[[ DATASET EXTRACT open ]]

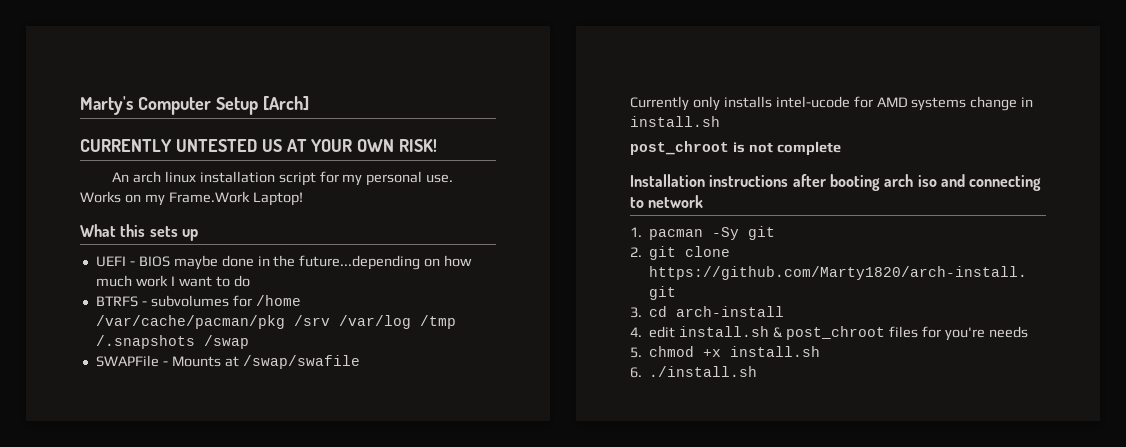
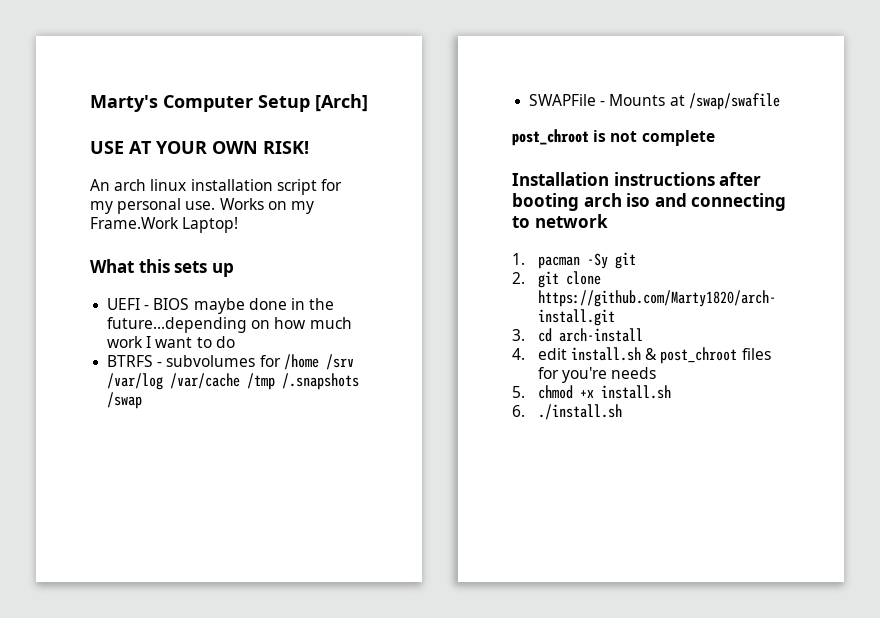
[80,139,282,152] CURRENTLY UNTESTED US -> [90,141,124,154] USE
[95,315,285,329] /var/cache/pacman/pkg -> (319, 362) none
(411, 322) none -> [170,373,241,389] /var/cache
[630,96,1034,111] [630,116,720,127] // Currently only installs intel-ucode for AMD systems change in install.sh -> (780, 101) none

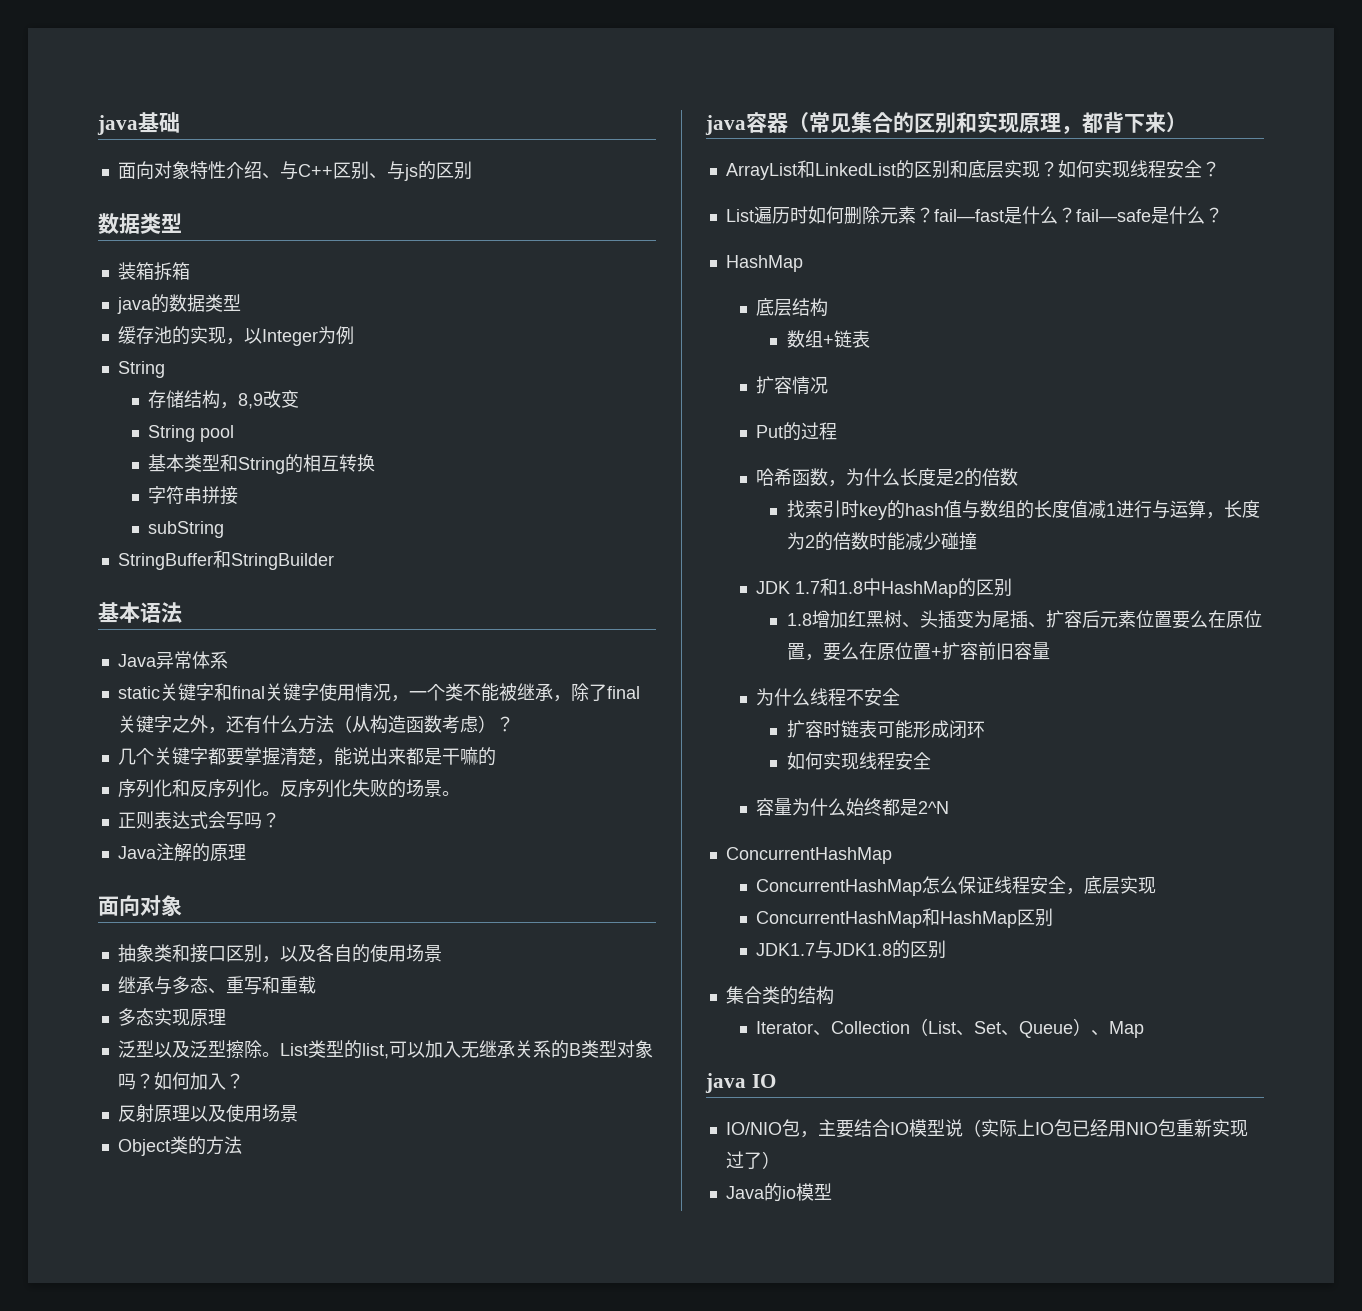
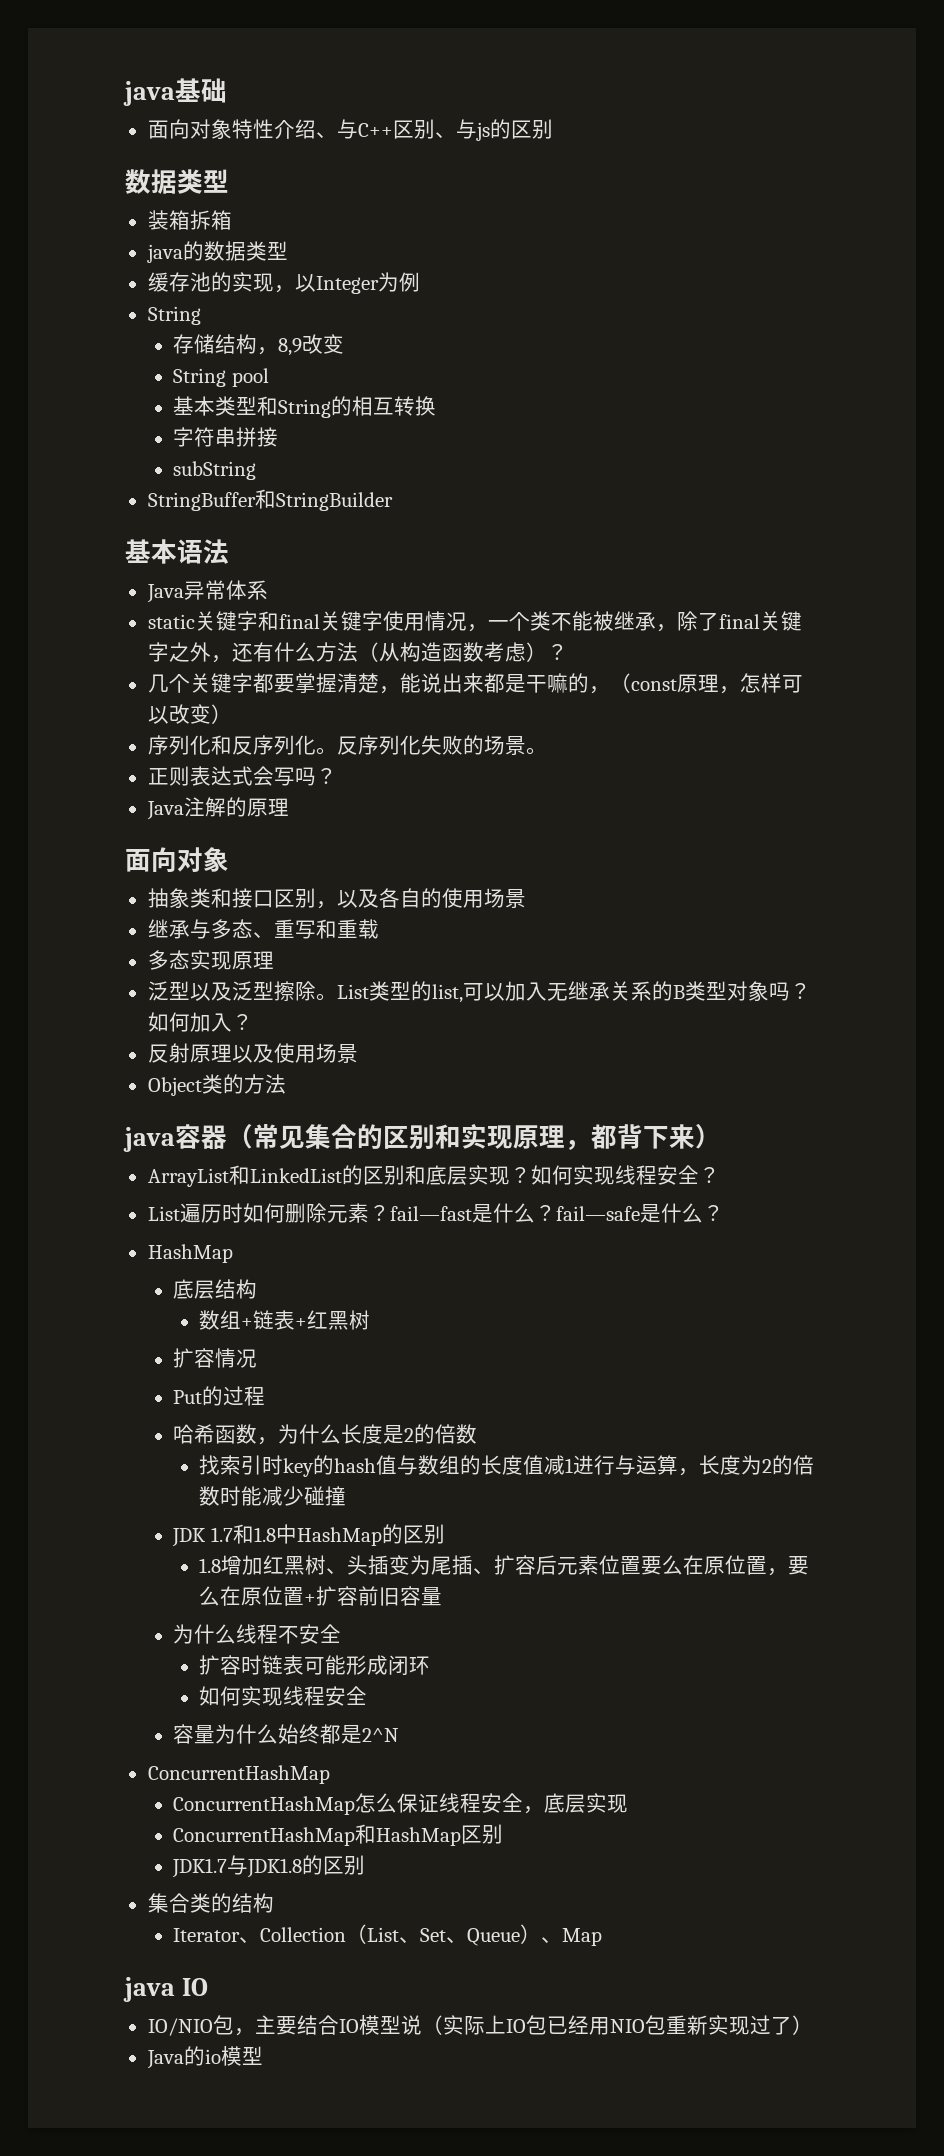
(496, 756) none -> [588,673,803,694] [147,704,232,724] ，（const原理，怎样可以改变）
(870, 339) none -> [294,1310,370,1330] +红黑树

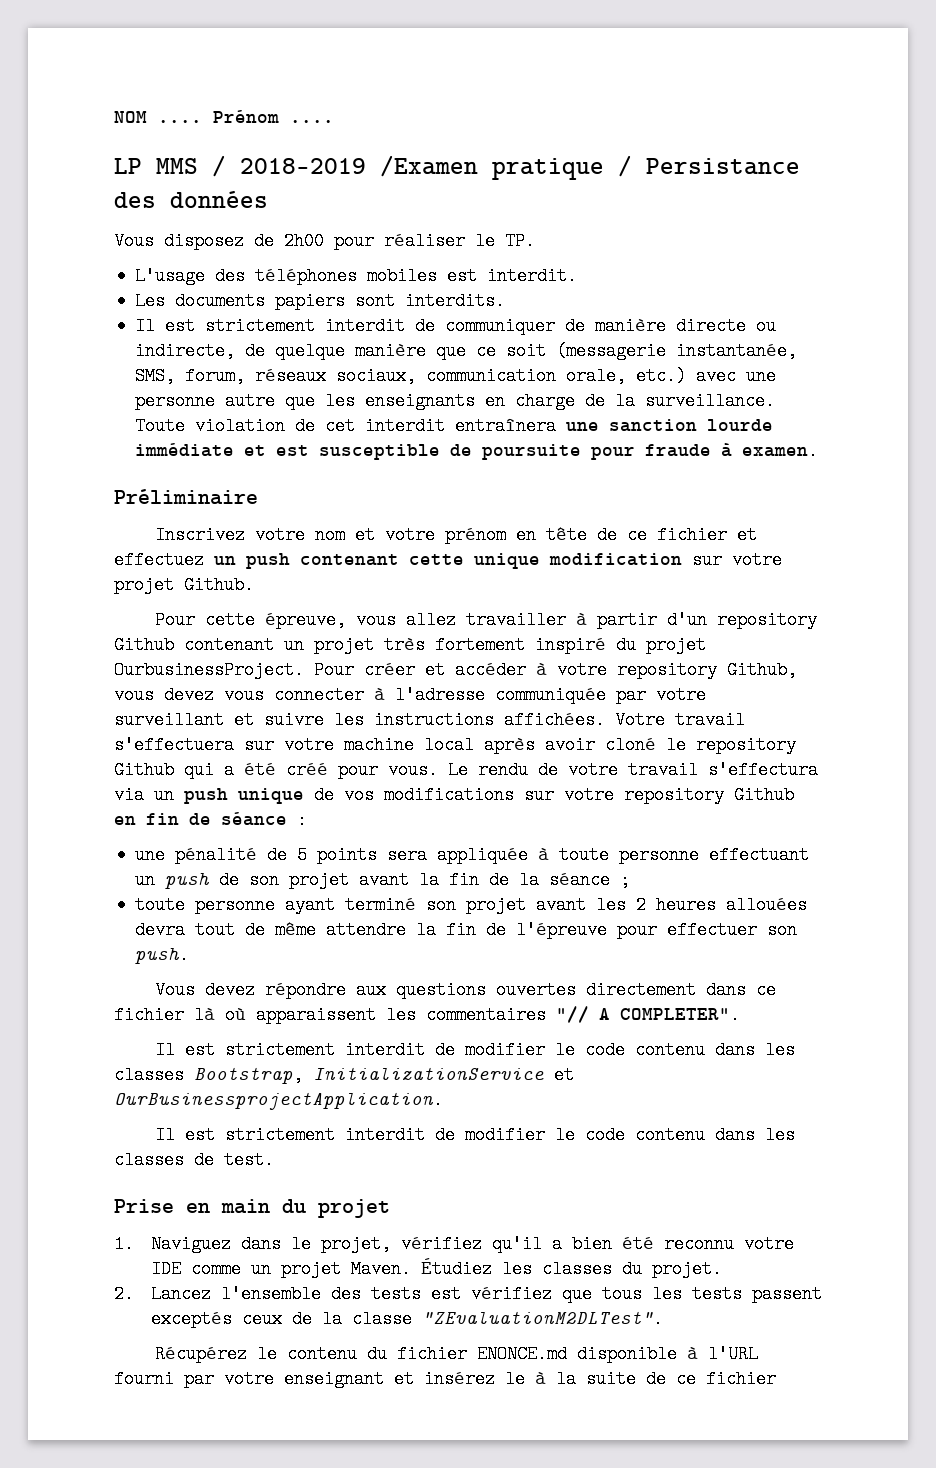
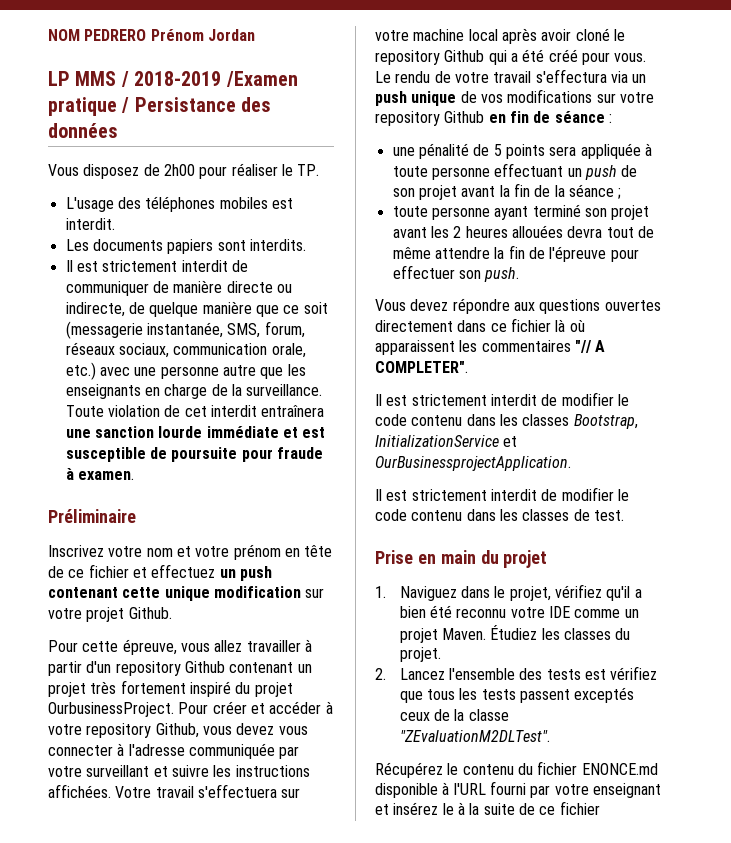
[158,110,334,123] .... Prénom .... -> [84,29,255,41] PEDRERO Prénom Jordan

[[ DATASET EXTRACT closed ]]

= YOUR GOAL =
The whole listing is to be retyped exactly, with its pictures removed.

= EXERCISE RESULT =
[80,139,282,152] CURRENTLY UNTESTED US -> [90,141,124,154] USE
[95,315,285,329] /var/cache/pacman/pkg -> (319, 362) none
(411, 322) none -> [170,373,241,389] /var/cache
[630,96,1034,111] [630,116,720,127] // Currently only installs intel-ucode for AMD systems change in install.sh -> (780, 101) none

(496, 756) none -> [588,673,803,694] [147,704,232,724] ，（const原理，怎样可以改变）
(870, 339) none -> [294,1310,370,1330] +红黑树

[158,110,334,123] .... Prénom .... -> [84,29,255,41] PEDRERO Prénom Jordan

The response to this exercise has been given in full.